Photograph by Suzanne Hanover/Ssamuel Goldwyn Films
Got a minute? Veteran actor Steve Zahn sounds off about living in the moment, his new movie Management (in theaters May 15), and groping Jennifer Aniston's butt.
Q: Your character in Management, Mike, falls in love with Sue (Jennifer Aniston), a guest at his family's motel. Early on, she lets him touch her butt. How'd that go down when you were filming? __
A:__ The butt-touching scene is supposed to be the most awkward scene in the world. It's fucking bizarre. In any other movie, they would go on a date, it would be funny, and the montage would begin. But this turns into two 11-year-olds in the basement playing doctor. It's odd and yet at the same time very sexy. It had to be perfect—not just with what Jennifer and I were doing but with the camera. We did a lot of takes. I'm embarrassed by the outtakes.
Q: Did she use a butt double?
A: No, that would have been ridiculous.
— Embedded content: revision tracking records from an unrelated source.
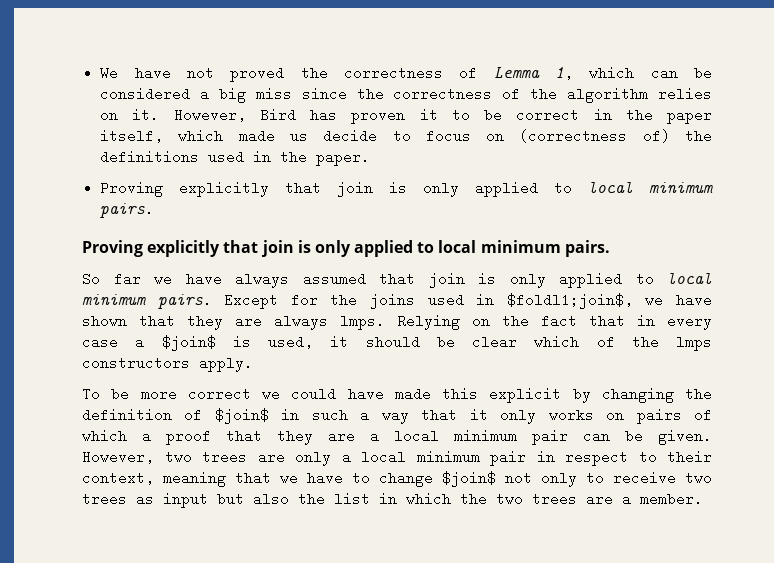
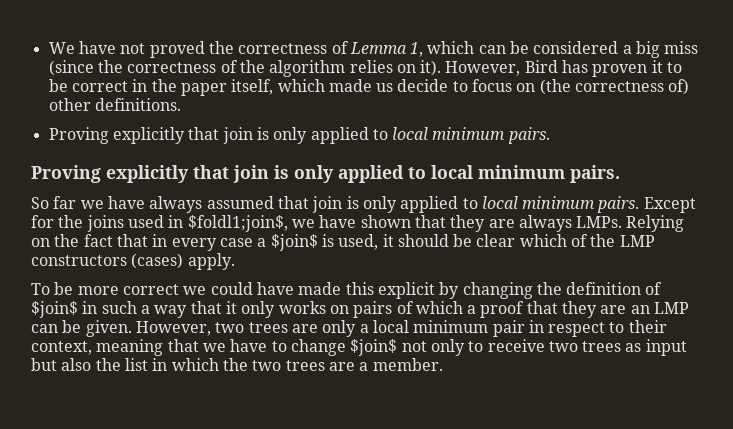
- We have not proved the correctness of Lemma 1, which can be considered a big miss since the correctness of the algorithm relies on it.
+ We have not proved the correctness of Lemma 1, which can be considered a big miss (since the correctness of the algorithm relies on it).
- However, Bird has proven it to be correct in the paper itself, which made us decide to focus on (correctness of) the definitions used in the paper.
+ However, Bird has proven it to be correct in the paper itself, which made us decide to focus on (the correctness of) other definitions.
- Except for the joins used in $foldl1;join$, we have shown that they are always lmps.
+ Except for the joins used in $foldl1;join$, we have shown that they are always LMPs.
- Relying on the fact that in every case a $join$ is used, it should be clear which of the lmps constructors apply.
+ Relying on the fact that in every case a $join$ is used, it should be clear which of the LMP constructors (cases) apply.
- To be more correct we could have made this explicit by changing the definition of $join$ in such a way that it only works on pairs of which a proof that they are a local minimum pair can be given.
+ To be more correct we could have made this explicit by changing the definition of $join$ in such a way that it only works on pairs of which a proof that they are an LMP can be given.

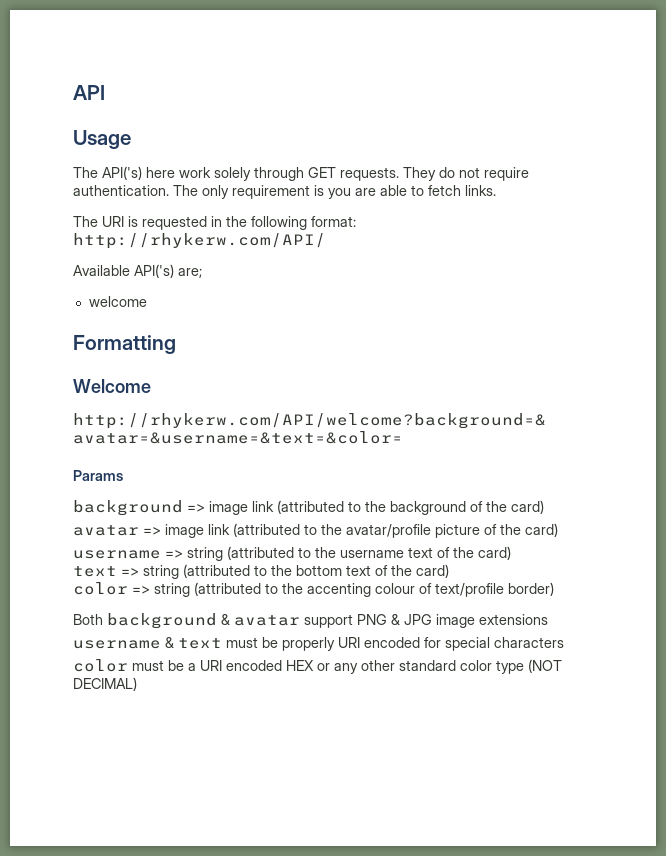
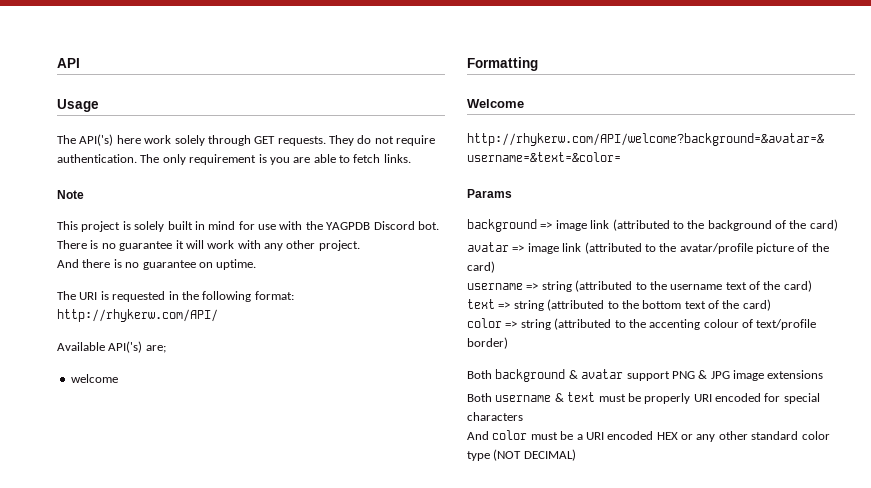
+ Note
+ This project is solely built in mind for use with the YAGPDB Discord bot. There is no guarantee it will work with any other project.
+ And there is no guarantee on uptime.
- username & text must be properly URI encoded for special characters
+ Both username & text must be properly URI encoded for special characters
- color must be a URI encoded HEX or any other standard color type (NOT DECIMAL)
+ And color must be a URI encoded HEX or any other standard color type (NOT DECIMAL)

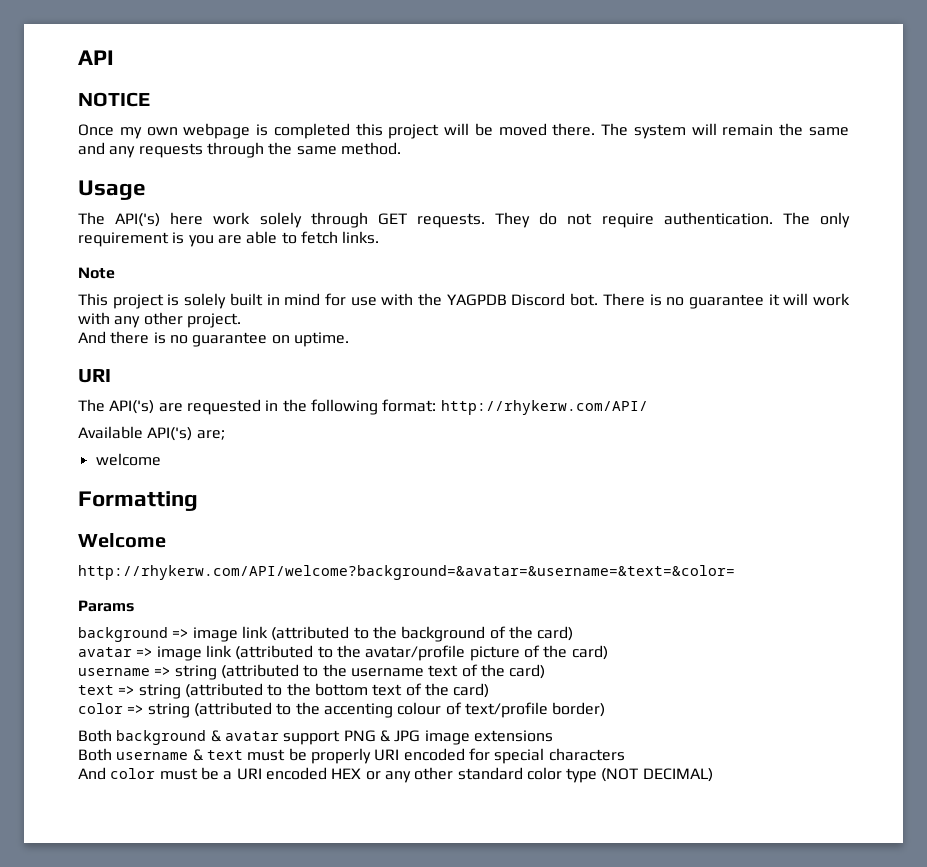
+ NOTICE
+ Once my own webpage is completed this project will be moved there. The system will remain the same and any requests through the same method.
  And there is no guarantee on uptime.
- The URI is requested in the following format: http://rhykerw.com/API/
+ URI
+ The API('s) are requested in the following format: http://rhykerw.com/API/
Because then I would have used a stunt hand.
Q: Mike tries to woo Sue by serenading her with Bad Company's "Feel Like Makin' Love." Was this kind of stuff part of your courting repertoire?
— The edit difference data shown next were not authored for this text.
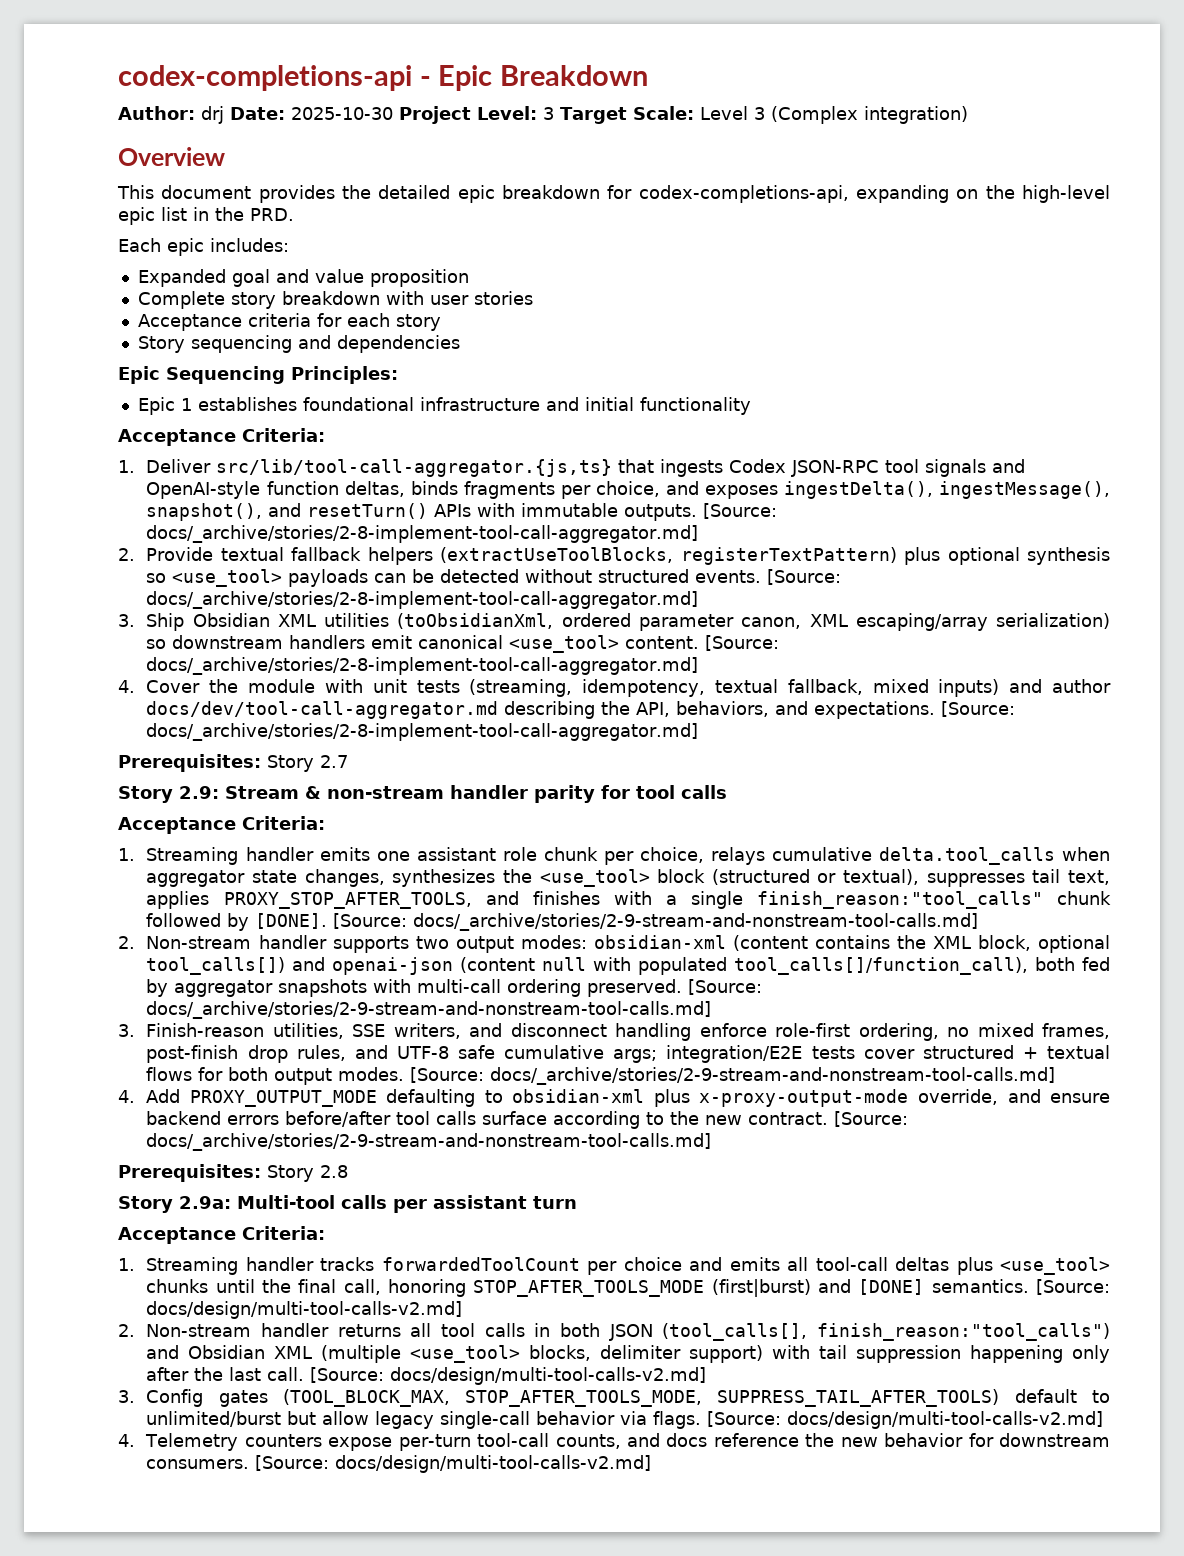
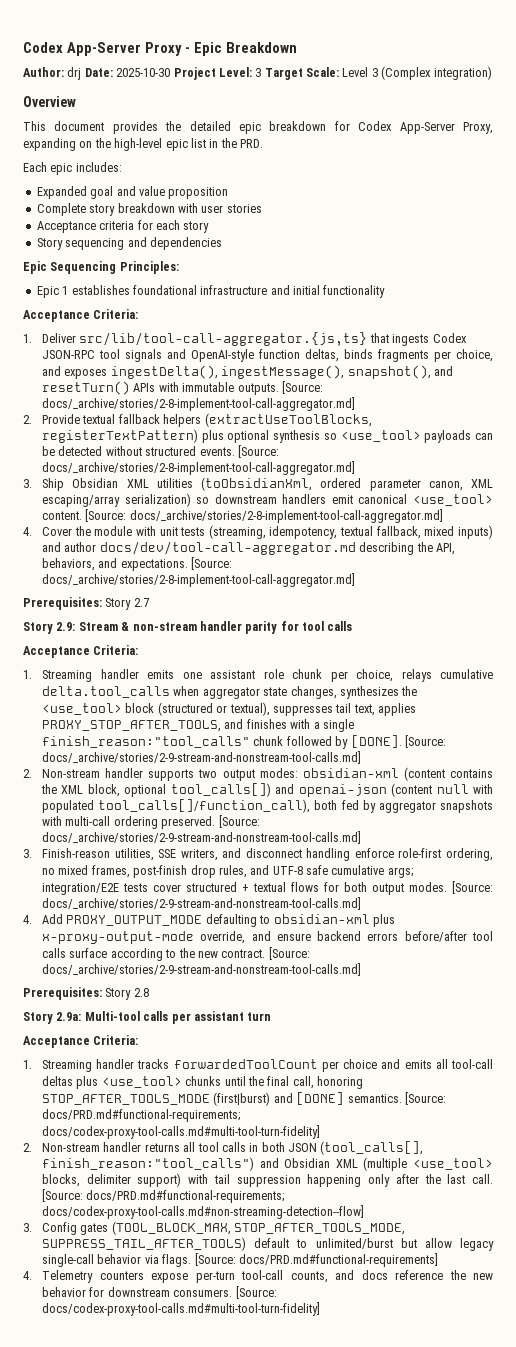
- codex-completions-api - Epic Breakdown
+ Codex App-Server Proxy - Epic Breakdown
- This document provides the detailed epic breakdown for codex-completions-api, expanding on the high-level epic list in the PRD.
+ This document provides the detailed epic breakdown for Codex App-Server Proxy, expanding on the high-level epic list in the PRD.
- 1. Streaming handler tracks forwardedToolCount per choice and emits all tool-call deltas plus <use_tool> chunks until the final call, honoring STOP_AFTER_TOOLS_MODE (first|burst) and [DONE] semantics. [Source: docs/design/multi-tool-calls-v2.md]
+ 1. Streaming handler tracks forwardedToolCount per choice and emits all tool-call deltas plus <use_tool> chunks until the final call, honoring STOP_AFTER_TOOLS_MODE (first|burst) and [DONE] semantics. [Source: docs/PRD.md#functional-requirements; docs/codex-proxy-tool-calls.md#multi-tool-turn-fidelity]
- 2. Non-stream handler returns all tool calls in both JSON (tool_calls[], finish_reason:"tool_calls") and Obsidian XML (multiple <use_tool> blocks, delimiter support) with tail suppression happening only after the last call. [Source: docs/design/multi-tool-calls-v2.md]
+ 2. Non-stream handler returns all tool calls in both JSON (tool_calls[], finish_reason:"tool_calls") and Obsidian XML (multiple <use_tool> blocks, delimiter support) with tail suppression happening only after the last call. [Source: docs/PRD.md#functional-requirements; docs/codex-proxy-tool-calls.md#non-streaming-detection--flow]
- 3. Config gates (TOOL_BLOCK_MAX, STOP_AFTER_TOOLS_MODE, SUPPRESS_TAIL_AFTER_TOOLS) default to unlimited/burst but allow legacy single-call behavior via flags. [Source: docs/design/multi-tool-calls-v2.md]
+ 3. Config gates (TOOL_BLOCK_MAX, STOP_AFTER_TOOLS_MODE, SUPPRESS_TAIL_AFTER_TOOLS) default to unlimited/burst but allow legacy single-call behavior via flags. [Source: docs/PRD.md#functional-requirements]
- 4. Telemetry counters expose per-turn tool-call counts, and docs reference the new behavior for downstream consumers. [Source: docs/design/multi-tool-calls-v2.md]
+ 4. Telemetry counters expose per-turn tool-call counts, and docs reference the new behavior for downstream consumers. [Source: docs/codex-proxy-tool-calls.md#multi-tool-turn-fidelity]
A: I pursued my wife (actress Robyn Peterman) so much it was embarrassing. We were doing a musical, Bye Bye Birdie, and I remember planning my routes—crossing backstage just because she was crossing backstage. Ridiculous shit, but that paid off, man.
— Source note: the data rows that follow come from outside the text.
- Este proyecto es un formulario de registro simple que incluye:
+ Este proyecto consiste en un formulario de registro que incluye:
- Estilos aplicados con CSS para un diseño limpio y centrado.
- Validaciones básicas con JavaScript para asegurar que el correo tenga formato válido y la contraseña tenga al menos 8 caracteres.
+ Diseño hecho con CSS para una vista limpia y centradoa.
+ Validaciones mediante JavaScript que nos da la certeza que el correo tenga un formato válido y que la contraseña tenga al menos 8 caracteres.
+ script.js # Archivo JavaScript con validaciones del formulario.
Q: You're known for playing funny, quirky characters. What's it like to be a leading man?
A: It's the same kind of character, but busier. It wasn't like I was replacing some hunk. If I'm the romantic lead, you know it's going to be different from what you're used to. Even years ago, in New York when I was reading scripts, I always responded to the other parts. I was like, "I like this guy. I like the buddy."
Q: You have five movies scheduled for release in 2009. Has that been overwhelming?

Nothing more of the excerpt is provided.